Hello, and welcome to another exciting shift. Ive been away attempting to figure out what exactly happened to me in the last year. I couldn’t understand why I couldn’t write for several months. The universe was preparing me to have several seats. I’m reflecting on the decisions Ive made which stunted my own personal growth. I’m able to grasp the ideas more eloquently; well at least I’d like to think so. I will not bore you with the dramatic details of a fraudulent relationship, financial loss and numerous other sporadic losses. I’m aware now and all nonsense has come to a blatant halt. I’ve buried the lessons and am now reflecting on the possibilities. Yes, I’ve made mistakes; plenty, but my heart is gold. I’ve given and given and given until I couldn’t give anymore and even with that which I lacked I still gave until the universe made it plain. You are not protected. I gave blindly to others because that’s what I was taught to do; to give to those whom we knew would never give back. It’s not because they couldn’t, it was because they wouldn’t. I was not protected. My positions was not sealed. I was unsure of myself and the circumstances. The pattern of abuse continued until I changed the dynamic by believing in myself. The truth looked me in the eye but I turned the other way. I took pleasure in denial because I loved pain. We are collectively lost and imbalanced. Our rituals are not complete. Our ancestors do not speak. After receiving too many empty tarot readings, I decided to halt all empty activities and seek advance spiritual insight from Chief Amachi Apetor Buaru, founder of (IIKDS) INTERNATIONAL INDIGENOUS KNOWLEDGE & DEVELOPMENT SOCIETY.
Welcome to my new perspective.
I am fully activated and aware of the necessity to honor our ancestors.
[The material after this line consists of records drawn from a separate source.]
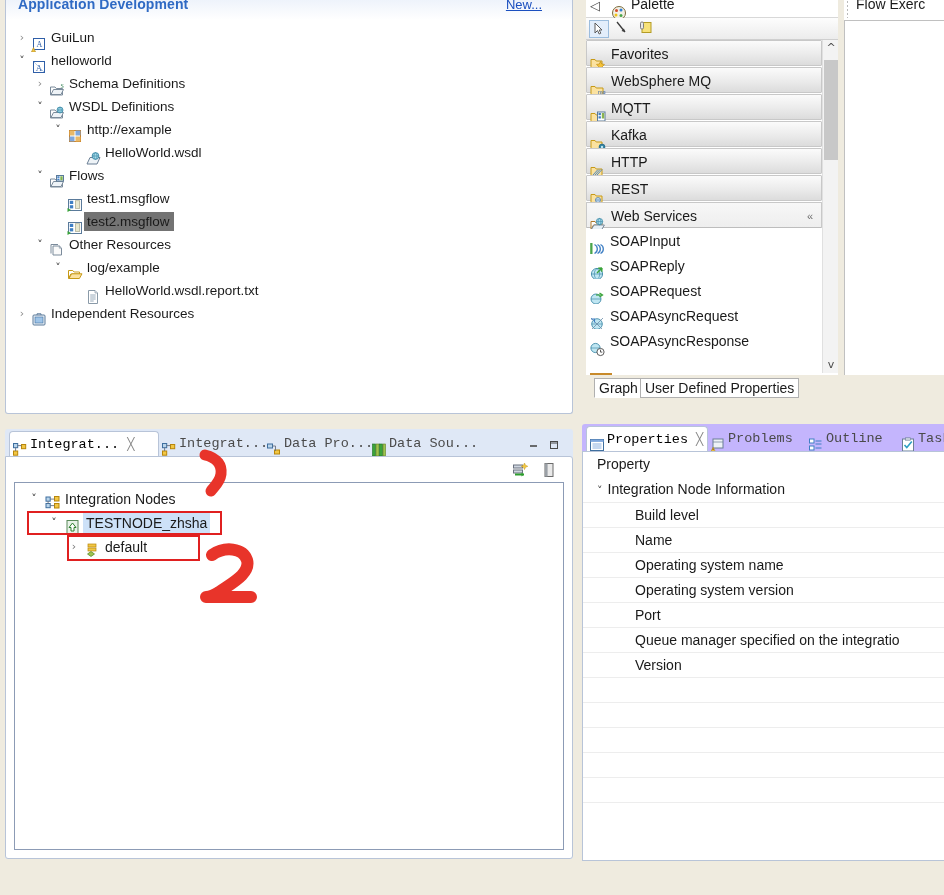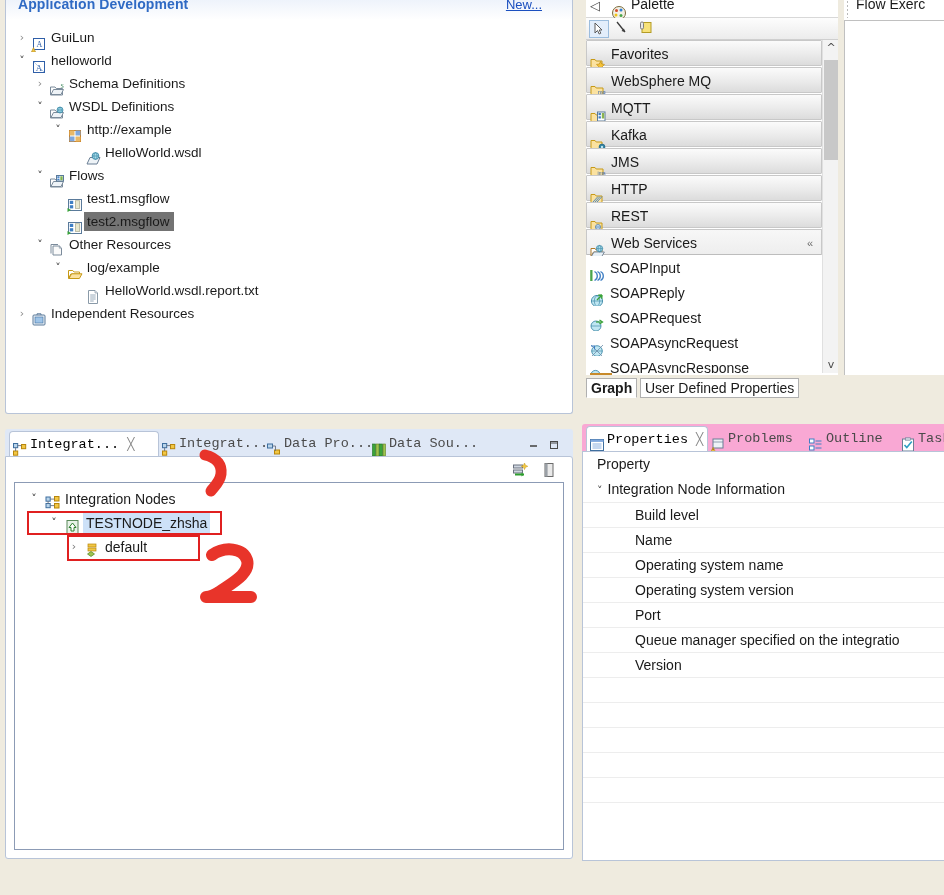--- a/index.html
+++ b/index.html
@@ -402,10 +402,6 @@
                 <circle cx="12" cy="11" r="3" fill="#2f7f9f" stroke="#1f5f7f" stroke-width=".6"></circle>
                 <circle cx="12" cy="11" r="1.2" fill="#bfe6f2"></circle>
               </svg></span></span><span>Kafka</span></div>
-        <div class="pdrawer"><span class="dic"><span class="icn"><svg width="16" height="16" viewBox="0 0 16 16">
-                <path d="M1 12.5 L1 4.5 L5 4.5 L6.2 6 L13 6 L13 12.5 Z" fill="#fbe2a0" stroke="#c79a17"></path>
-                <text x="7.5" y="12" font-size="5.2" fill="#2f5fa8" font-family="Liberation Sans, sans-serif">jms</text>
-              </svg></span></span><span>JMS</span></div>
         <div class="pdrawer"><span class="dic"><span class="icn"><svg width="16" height="16" viewBox="0 0 16 16">
                 <path d="M1 12.5 L1 4.5 L5 4.5 L6.2 6 L12 6 L12 12.5 Z" fill="#fbe2a0" stroke="#c79a17"></path>
                 <path d="M3 12 L8 6.5 M5 12 L10 6.5 M7 12 L12 6.5" stroke="#3f7fc4" stroke-width=".9"></path>

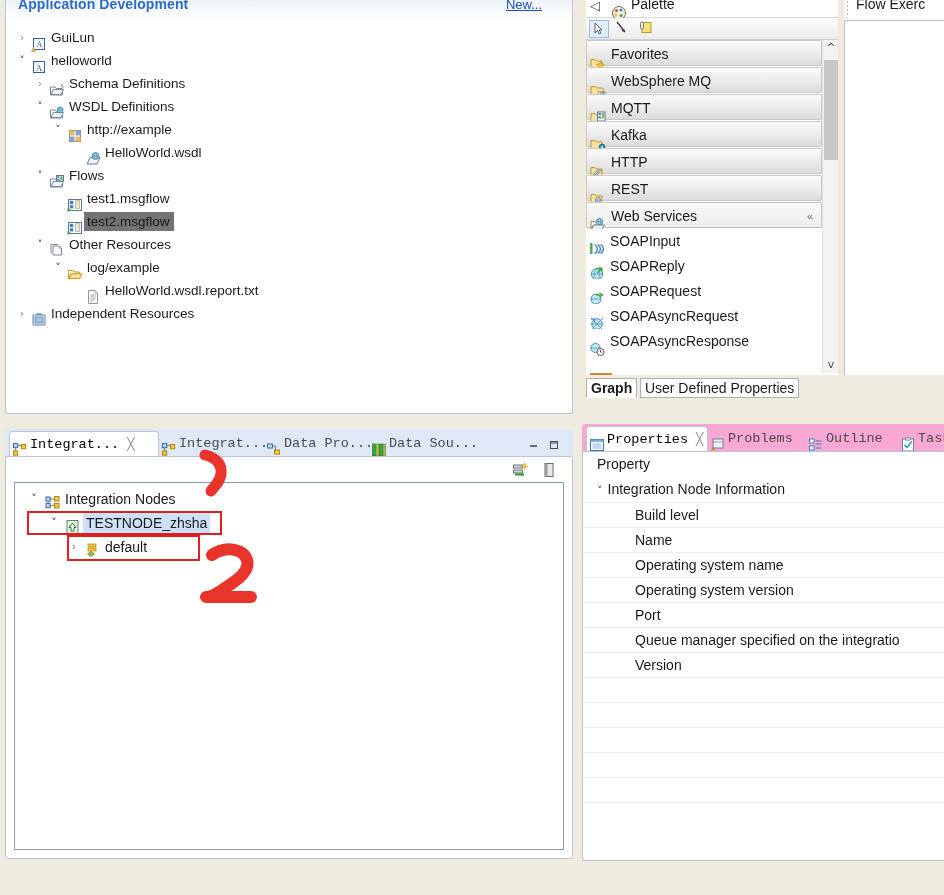--- a/index.html
+++ b/index.html
@@ -457,7 +457,7 @@
 
   <div id="pal-tabs">
     <div class="orangebar"></div>
-  <div class="ptab active" style="left: 0; font-weight: bold;">Graph</div>
+  <div class="ptab active" style="left: 8px;">Graph</div>
       <div class="ptab" style="left: 53.9219px;">User Defined Properties</div>
     </div>
 

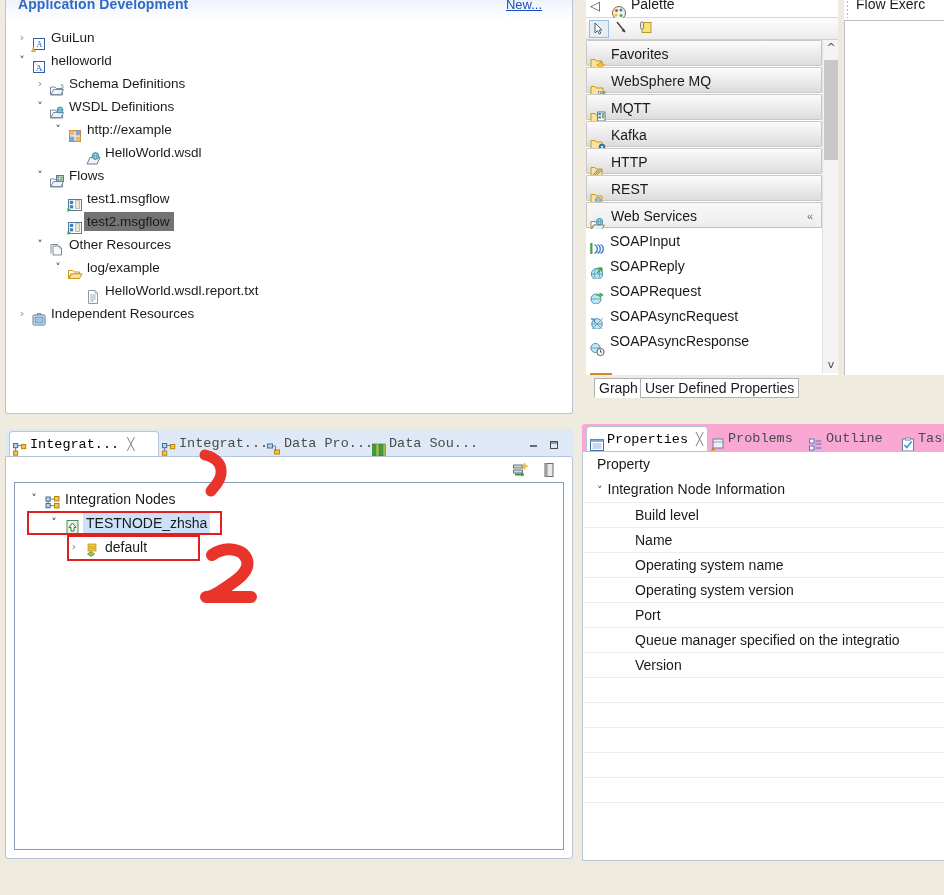--- a/index.html
+++ b/index.html
@@ -184,7 +184,7 @@
   
   #props {
     position:absolute; left:582px; top:424px; width:362px; height:437px;
-    background:#f9a8d4; border-radius:3px 0 0 3px;
+    background:#c4b5fd; border-radius:3px 0 0 3px;
   }
   #pr-tabbar { position:relative; height:27px; }
   #pr-body {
The difference between me and others is I wouldn’t speak with them until I understood what was taking place. They have been reaching for me but I wouldn’t reach back because it was too new of a concept for my brain. I don’t fancy fantasies. It was like a fantasy to me. Almost as if I was speaking with imaginary friends. I needed evidence and the evidence eventually displayed itself very clearly.
Prior to this inclination, my eyes failed me each time I gazed at the star clusters. My heart failed in that which I thought was love. My cup was too flooded with perspectives pertaining to celestial insight and limited activities. I ignored earth for sky. But how could I have what is above without mastering what is below? OMG…. My blues are gone! I haD found the remedy. I am here not there, duh!! My balance WOULD NEVER BE RESTORED VIA A MAN. MY PROTECTION WOULD NOT COME VIA A MAN. BUT BY ME AND MY ATTENTIVENESS TO THE NECESSITY OF CLEARING ANCESTRAL BLOCKAGES WHICH HAS STUNTED MY FAMILIES PRODUCTIVITY AND LEGACY!
The ancestors know that one of my concerns has been to have a worthy companion but being that I occupy a certain level of insight, he cannot be just any kind of man, so I rest the one who is aware and in his proper position in my future to bring to present in due season. In the meantime, I reach for protection. I am very pleased with moving forward into my studies as a student of IIKDS.